Phelps Brown remained at LSE until his retirement in 1968, at which time he returned to live in Oxford and spent the last 20 years of his life writing on various economic topics.

From 1970–72 he was President of the Royal Economic Society. In 1970, Henry Phelps Brown used his presidential address to the Royal Economic Society, "The Underdevelopment of Economics", to underline the mismatch between the problems of the greatest interest to professional economists, and those most in need of a solution from the point of view of society. 'My starting point is the smallness of the contribution that the most conspicuous developments of economics in the last quarter of a century have made to the solution of the most pressing problems of the times' and among these problems he lists 'checking the adverse effects on the environment and the quality of life of industrialism, population growth and urbanism'.

Phelps Brown received an Honorary Doctorate from Heriot-Watt University in 1972.

In 1976 he received a knighthood for his services to economics.

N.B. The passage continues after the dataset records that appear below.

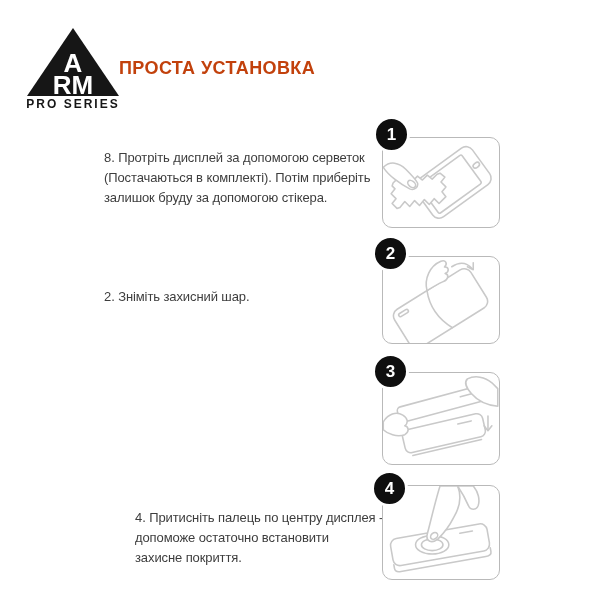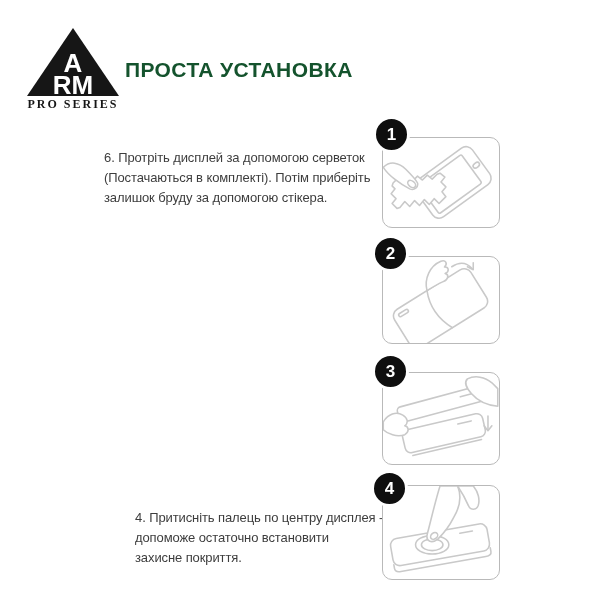--- a/index.html
+++ b/index.html
@@ -8,26 +8,25 @@
     position:relative;width:600px;height:600px;background:#ffffff;
     margin:0 auto;overflow:hidden;
   }
   
   .logo{position:absolute;left:25px;top:26px;width:96px;}
   .logo-tri{display:block;}
   .logo-series{
     position:absolute;left:0;top:71px;width:96px;text-align:center;
     font-size:12px;font-weight:bold;letter-spacing:2px;color:#161616;
     white-space:nowrap;
-    font-family:Liberation Serif, serif;
   }
   
   .page-title{
-    position:absolute;left:125px;top:58px;margin:0;
-    font-size:21px;font-weight:bold;letter-spacing:.4px;color:#14532d;
+    position:absolute;left:119px;top:58px;margin:0;
+    font-size:18px;font-weight:bold;letter-spacing:.4px;color:#c2410c;
     white-space:nowrap;
   }
   
   .step-text{
     position:absolute;left:104px;width:292px;
     font-size:13px;line-height:20px;letter-spacing:-0.1px;color:#3d3d3d;
     white-space:pre;
   }
   .step-text.s1{top:148px;}
   .step-text.s2{top:287px;}
@@ -68,23 +67,24 @@
     <svg class="logo-tri" width="96" height="72" viewBox="0 0 96 72">
       <polygon points="48,2 94,70 2,70" fill="#161616"></polygon>
       <text x="48" y="46" text-anchor="middle" font-size="26" font-weight="bold" fill="#ffffff" font-family="Liberation Sans, sans-serif">A</text>
       <text x="48" y="68" text-anchor="middle" font-size="26" font-weight="bold" fill="#ffffff" font-family="Liberation Sans, sans-serif">RM</text>
     </svg>
     <div class="logo-series">PRO SERIES</div>
   </div>
 
   <h1 class="page-title">ПРОСТА УСТАНОВКА</h1>
 
-  <div class="step-text s1">6. Протріть дисплей за допомогою серветок
+  <div class="step-text s1">8. Протріть дисплей за допомогою серветок
 (Постачаються в комплекті). Потім приберіть
 залишок бруду за допомогою стікера.</div>
+  <div class="step-text s2">2. Зніміть захисний шар.</div>
   <div class="step-text s4">4. Притисніть палець по центру дисплея - це
 допоможе остаточно встановити
 захисне покриття.</div>
 
   <div class="badge n1">
     <span>1</span>
   </div>
   <div class="badge n2">
     <span>2</span>
   </div>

Phelps Brown is remembered as a careful and diligent teacher who prepared extensive notes for his students, and as a researcher who tied economics to social science to assess the impacts of economic theory on the lives of everyday people.

===Public service===
Phelps Brown was called upon by the British government on several occasions. In 1957, the Macmillan government formed the Council on Prices, Productivity and Incomes to monitor wage/price fluctuations. Phelps Brown was called to serve on this council, and sought to use an incomes policy to reduce inflation without driving higher unemployment. He was later called to help form the National Economic Development Council in 1962, and once again in 1974 to serve on the Royal Commission on Distribution of Income and Wealth (the "Diamond Commission").

==Writings==
Phelps Brown wrote extensively on various topics in Economics and History, including textbooks and instructional aids as well as scholarly volumes and one novel based on his experiences in World War II.

===Partial bibliography===
The following is only a sampling of Phelps Brown's many books and articles.

====Journal articles====
- Phelps Brown, Henry (1955). "Seven Centuries of Building Wages"
- Phelps Brown, EH (1939). "British Economic Fluctuations 1924–38"

====Texts====
- Phelps Brown, Henry (1949). "The Framework of the Pricing System"
- Phelps Brown, Henry (1951). "A Course in Applied Economics"
- Phelps Brown, Henry (1959). "The Growth of British Industrial Relations"

- Phelps Brown, Henry (1962). "The Economics of Labour"

- Phelps Brown, Henry (1968). "A Century of Pay"

- Phelps Brown, Henry (1977). "The Inequality of Pay"

- Phelps Brown, Henry (1983). "The Origins of Trade Union Power"
- Phelps Brown, Henry (1988). "Egalitarianism and the Generation of Inequality"

====Fiction====
- Phelps Brown, Henry (1953). "The Balloon"

==Later life and death==
Phelps Brown suffered a stroke in 1990. He died in December 1994.

==Personal==
Phelps Brown married Dorothy Evelyn Mostyn Bowlby (daughter of surgeon Sir Anthony Bowlby, and sister of child psychologist John Bowlby) in 1932, and remained married to her until his death. They had three children.